How to check if two words are anagrams

java string algorithm anagram

174,455

Solution 1

Fastest algorithm would be to map each of the 26 English characters to a unique prime number. Then calculate the product of the string. By the fundamental theorem of arithmetic, 2 strings are anagrams if and only if their products are the same.

Solution 2

Two words are anagrams of each other if they contain the same number of characters and the same characters. You should only need to sort the characters in lexicographic order, and determine if all the characters in one string are equal to and in the same order as all of the characters in the other string.

Here's a code example. Look into Arrays in the API to understand what's going on here.

public boolean isAnagram(String firstWord, String secondWord) {
     char[] word1 = firstWord.replaceAll("[\\s]", "").toCharArray();
     char[] word2 = secondWord.replaceAll("[\\s]", "").toCharArray();
     Arrays.sort(word1);
     Arrays.sort(word2);
     return Arrays.equals(word1, word2);
}

Solution 3

If you sort either array, the solution becomes O(n log n). but if you use a hashmap, it's O(n). tested and working.

char[] word1 = "test".toCharArray();
char[] word2 = "tes".toCharArray();

Map<Character, Integer> lettersInWord1 = new HashMap<Character, Integer>();

for (char c : word1) {
    int count = 1;
    if (lettersInWord1.containsKey(c)) {
        count = lettersInWord1.get(c) + 1;
    }
    lettersInWord1.put(c, count);
}

for (char c : word2) {
    int count = -1;
    if (lettersInWord1.containsKey(c)) {
        count = lettersInWord1.get(c) - 1;
    }
    lettersInWord1.put(c, count);
}

for (char c : lettersInWord1.keySet()) {
    if (lettersInWord1.get(c) != 0) {
        return false;
    }
}

return true;

Solution 4

Here's a simple fast O(n) solution without using sorting or multiple loops or hash maps. We increment the count of each character in the first array and decrement the count of each character in the second array. If the resulting counts array is full of zeros, the strings are anagrams. Can be expanded to include other characters by increasing the size of the counts array.

class AnagramsFaster{

    private static boolean compare(String a, String b){
        char[] aArr = a.toLowerCase().toCharArray(), bArr = b.toLowerCase().toCharArray();
        if (aArr.length != bArr.length)
            return false;
        int[] counts = new int[26]; // An array to hold the number of occurrences of each character
        for (int i = 0; i < aArr.length; i++){
            counts[aArr[i]-97]++;  // Increment the count of the character at i
            counts[bArr[i]-97]--;  // Decrement the count of the character at i
        }
        // If the strings are anagrams, the counts array will be full of zeros
        for (int i = 0; i<26; i++)
            if (counts[i] != 0)
                return false;
        return true;
    }

    public static void main(String[] args){
        System.out.println(compare(args[0], args[1]));
    }
}

Solution 5

Lots of people have presented solutions, but I just want to talk about the algorithmic complexity of some of the common approaches:

The simple "sort the characters using Arrays.sort()" approach is going to be O(N log N).
If you use radix sorting, that reduces to O(N) with O(M) space, where M is the number of distinct characters in the alphabet. (That is 26 in English ... but in theory we ought to consider multi-lingual anagrams.)
The "count the characters" using an array of counts is also O(N) ... and faster than radix sort because you don't need to reconstruct the sorted string. Space usage will be O(M).
A "count the characters" using a dictionary, hashmap, treemap, or equivalent will be slower that the array approach, unless the alphabet is huge.
The elegant "product-of-primes" approach is unfortunately O(N^2) in the worst case This is because for long-enough words or phrases, the product of the primes won't fit into a long. That means that you'd need to use BigInteger, and N times multiplying a BigInteger by a small constant is O(N^2).

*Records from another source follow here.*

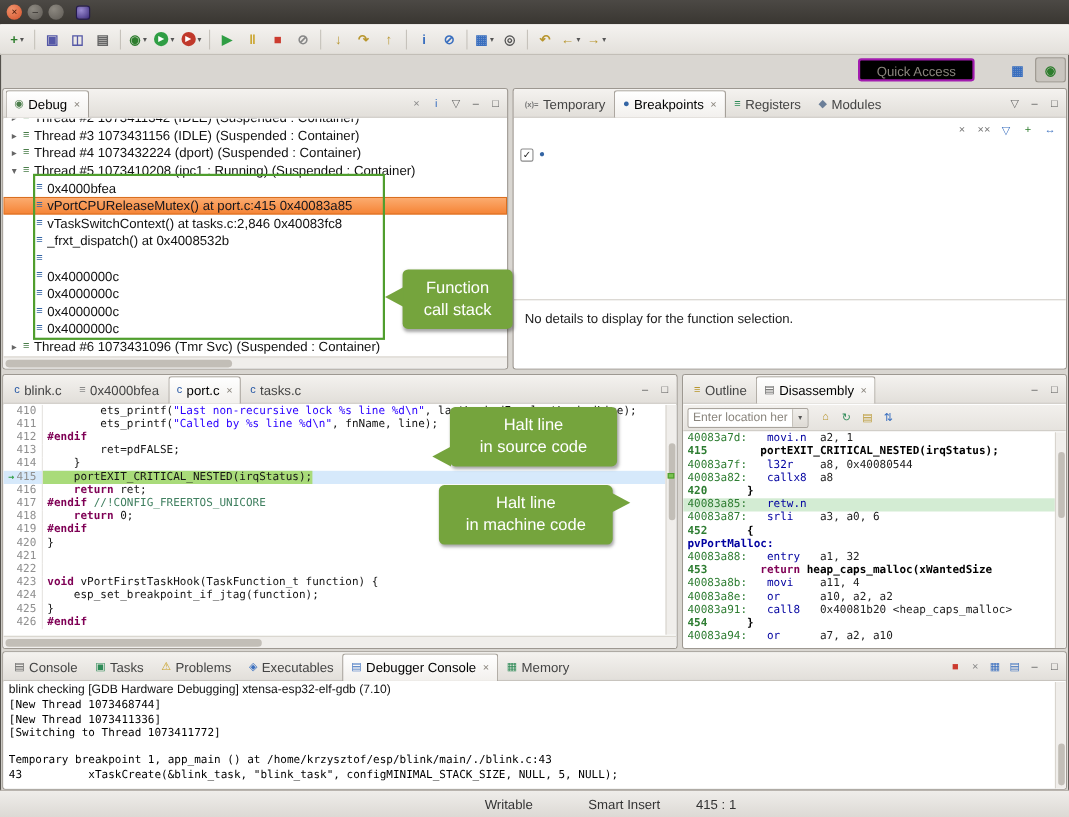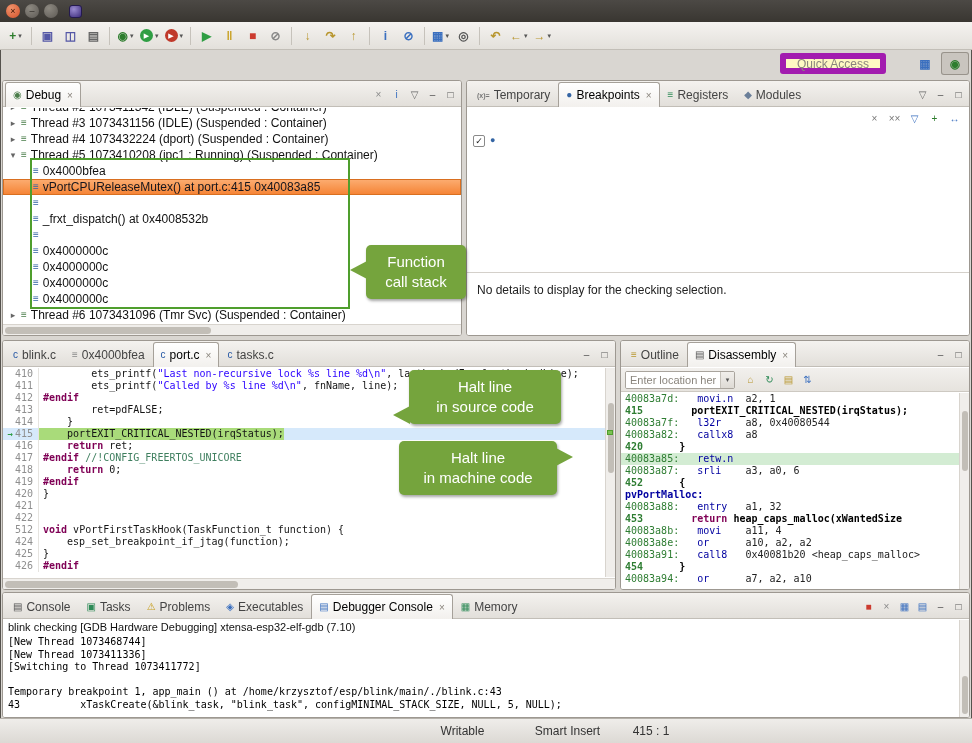--- a/index.html
+++ b/index.html
@@ -21,7 +21,7 @@
 .dd{font-size:7px;color:#555;margin-left:2px}
 .tsep{width:1px;height:18px;background:#c6c2bb;margin:0 4px}
 .toolbar2{position:absolute;left:0;top:51px;width:100%;height:27px}
-.quick-access{position:absolute;right:86px;top:2px;width:106px;height:21px;border:6px solid #a21caf;border-radius:3px;background:#fef9c3;color:#8a857d;font-size:12px;display:flex;align-items:center;justify-content:center}
+.quick-access{position:absolute;right:86px;top:2px;width:106px;height:21px;border:2px solid #a21caf;border-radius:3px;background:#000000;color:#8a857d;font-size:12px;display:flex;align-items:flex-end;justify-content:center}
 .persp{position:absolute;right:3px;top:1px;display:flex;gap:2px;align-items:center}
 .pbtn{width:28px;height:23px;border-radius:3px;display:flex;align-items:center;justify-content:center;font-size:13px}
 .pbtn.active{background:#c9c5bf;box-shadow:inset 0 0 0 1px #98938b}

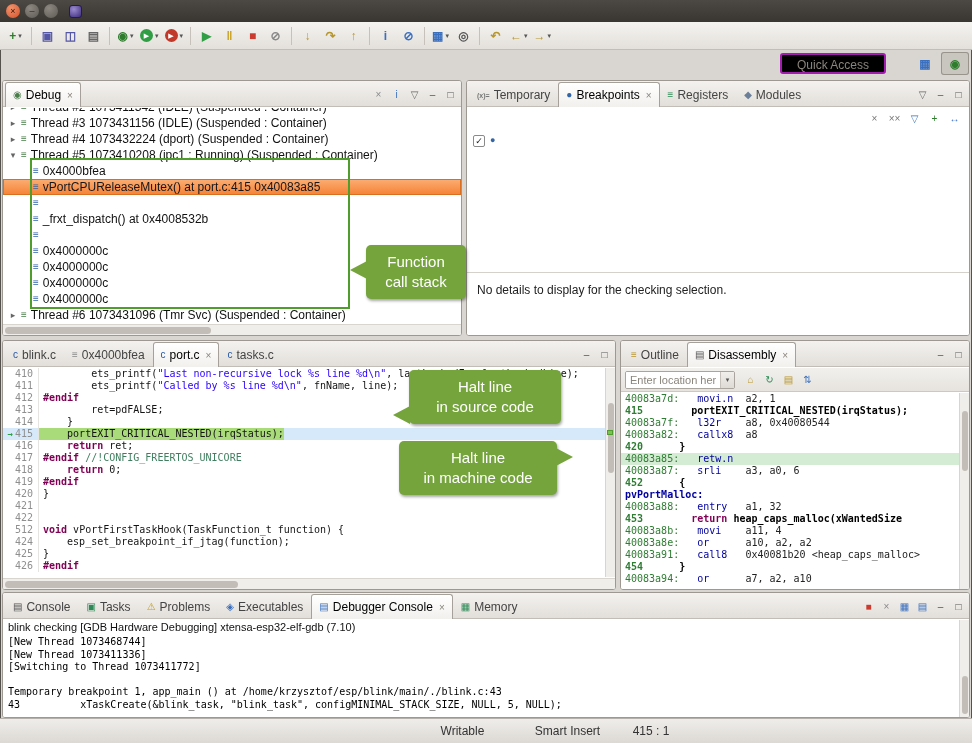--- a/index.html
+++ b/index.html
@@ -270,6 +270,7 @@
           </div>
           <div class="drow frame">
             <span class="ric fric">≡</span>
+            <span class="rtext">vTaskSwitchContext() at tasks.c:2,846 0x40083fc8</span>
           </div>
           <div class="drow frame">
             <span class="ric fric">≡</span>

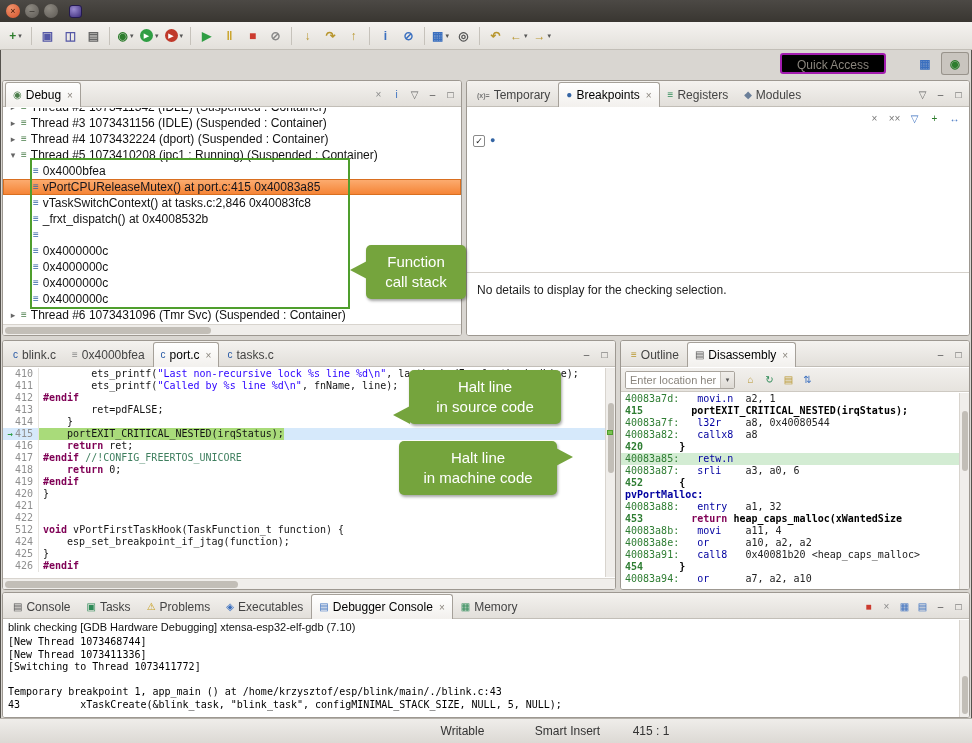--- a/index.html
+++ b/index.html
@@ -347,7 +347,7 @@
         <span class="bpdot">●</span>
       </div>
       <div class="bp-details">
-        <span>No details to display for the checking selection.</span>
+        <span>No details to display for the function selection.</span>
       </div>
     </div>
   </div>

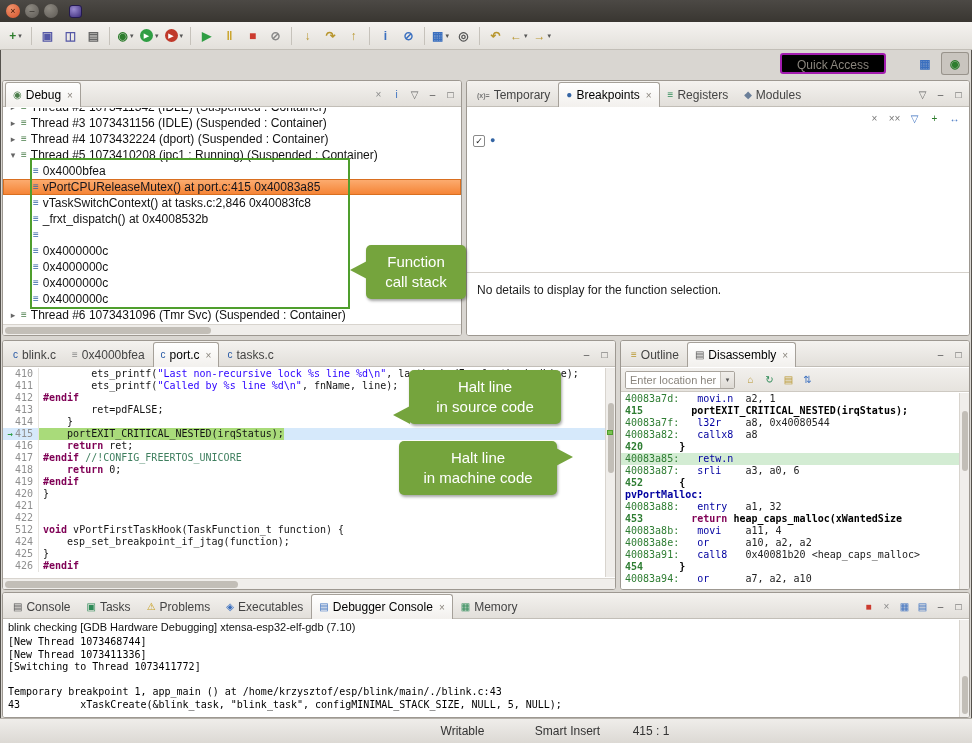--- a/index.html
+++ b/index.html
@@ -393,7 +393,7 @@
           <div class="cline"><span class="gut"><span class="lnum">420</span></span><span class="lbody"><span class="pl">}</span></span></div>
           <div class="cline"><span class="gut"><span class="lnum">421</span></span><span class="lbody"></span></div>
           <div class="cline"><span class="gut"><span class="lnum">422</span></span></div>
-          <div class="cline"><span class="gut"><span class="lnum">512</span></span><span class="lbody"><span class="kw">void</span><span class="pl"> vPortFirstTaskHook(TaskFunction_t function) {</span></span></div>
+          <div class="cline"><span class="gut"><span class="lnum">423</span></span><span class="lbody"><span class="kw">void</span><span class="pl"> vPortFirstTaskHook(TaskFunction_t function) {</span></span></div>
           <div class="cline"><span class="gut"><span class="lnum">424</span></span><span class="lbody"><span class="pl">    esp_set_breakpoint_if_jtag(function);</span></span></div>
           <div class="cline"><span class="gut"><span class="lnum">425</span></span><span class="lbody"><span class="pl">}</span></span></div>
           <div class="cline"><span class="gut"><span class="lnum">426</span></span><span class="lbody"><span class="dir">#endif</span></span></div>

For a hypothetical large alphabet, the scaling factor is going to be large. The worst-case space usage to hold the product of the primes as a BigInteger is (I think) O(N*logM).
A hashcode based approach is usually O(N) if the words are not anagrams. If the hashcodes are equal, then you still need to do a proper anagram test. So this is not a complete solution.

I would also like to highlight that most of the posted answers assume that each code-point in the input string is represented as a single char value. This is not a valid assumption for code-points outside of the BMP (plane 0); e.g. if an input string contains emojis.

The solutions that make the invalid assumption will probably work most of the time anyway. A code-point outside of the BMP will represented in the string as two char values: a low surrogate and a high surrogate. If the strings contain only one such code-point, we can get away with treating the char values as if they were code-points. However, we can get into trouble when the strings being tested contain 2 or more code-points. Then the faulty algorithms will fail to distinguish some cases. For example, [SH1, SL1, SH2, SL2] versus [SH1, SL2, SH2, SL1] where the SH<n> and SL<2> denote high and low surrogates respectively. The net result will be false anagrams.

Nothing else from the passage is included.